Met a nurse the other day that dilutes everything.

My question is................

Say you have to give Dilaudid 0.5mg IVP and you are supplied with 2mg/ml ampules. So you draw up the one ml and inject it into 9ml of a NS syringe giving you a 0.2mg/1ml concentration. My question is: How do we know that the medication is evenly distributed throughout the NS so you are in fact only giving 0.2mg/ml?

I'm sure there's some scientific something or another that I missed in school that can explain this. Someone please enlighten me.

Specializes in Med-Surg, Emergency, CEN.

First, you draw up the entire vial into a syringe and waste all but your dose needed. You take the rest of the syringe and dilute it into a 10ml syringe.

Give all of the larger syringe.

Specializes in NICU, PICU, educator.

We dilute drugs like this in NICU and peds all the time. You mix it

in the syringe or vial, this is the solution. Figure out your dose based on what the solution is. Draw it up in a syringe and discard what is left.
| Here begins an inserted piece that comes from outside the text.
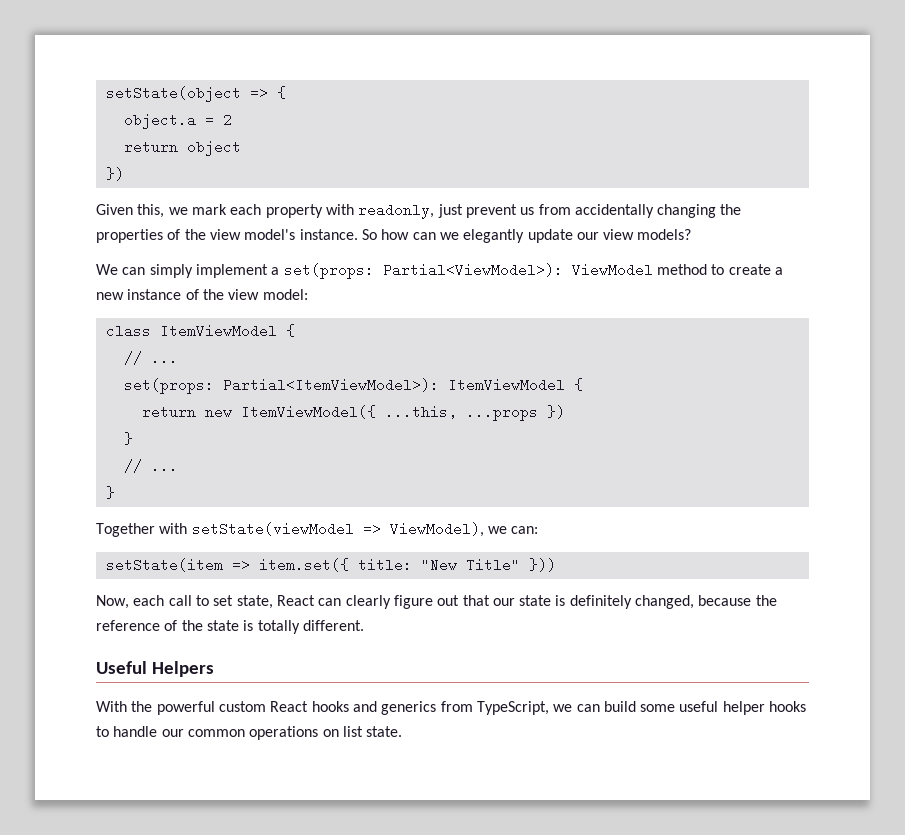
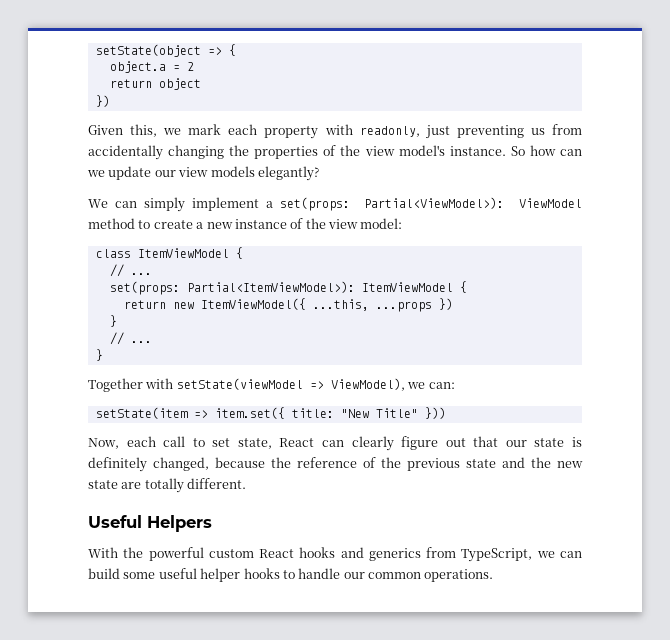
[465,204,517,218] prevent -> [456,125,524,138] preventing
[463,229,525,243] elegantly -> (105, 173) none
[637,229,692,240] models? -> [210,166,319,181] models elegantly?
[206,620,254,631] state is -> [407,457,583,471] [88,480,142,489] previous state and the new state are
[249,726,403,740] operations on list state. -> [424,569,494,582] operations.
It's just less concentrated.

Specializes in CCRN.

Good point....my example is from a PACU where nurses commonly draw up an entire vial and give boluses as needed instead of wasting for every administration due to the higher volume of IV narc pushes immediately post-op. The wasting occurs after the patient's pain is controlled.

Specializes in Med-Surg, Emergency, CEN.

WHAT?! So they have like 3-4 full syringes of narcotics and benzos in their pocket and have to keep track of which pt they belong to??!

Forget that! I like my license where it is.

Specializes in CCRN.

No no no...just one syringe at a time. Fentanyl is our first-line drug so I'll have a syringe with 100 mcg in it and give 25-50 mcg boluses every 10 minutes as needed. If I'm done with that drug for that patient or if I switch drugs I'll waste what I have before continuing.

Specializes in PACU, pre/postoperative, ortho.
WHAT?! So they have like 3-4 full syringes of narcotics and benzos in their pocket and have to keep track of which pt they belong to??!

Forget that! I like my license where it is.

In pacu, we typically only have one pt at a time.

Specializes in Med-Surg, Emergency, CEN.

Oh geez, you scared me! Thank you for clarifying. :nailbiting:

Met a nurse the other day that dilutes everything.

My question is................

Say you have to give Dilaudid 0.5mg IVP and you are supplied with 2mg/ml ampules. So you draw up the one ml and inject it into 9ml of a NS syringe giving you a 0.2mg/1ml concentration. My question is: How do we know that the medication is evenly distributed throughout the NS so you are in fact only giving 0.2mg/ml?

I'm sure there's some scientific something or another that I missed in school that can explain this. Someone please enlighten me.

It is. How do you know? Same way you know that a drug mixed in a 50 or 100 ml big is distributed.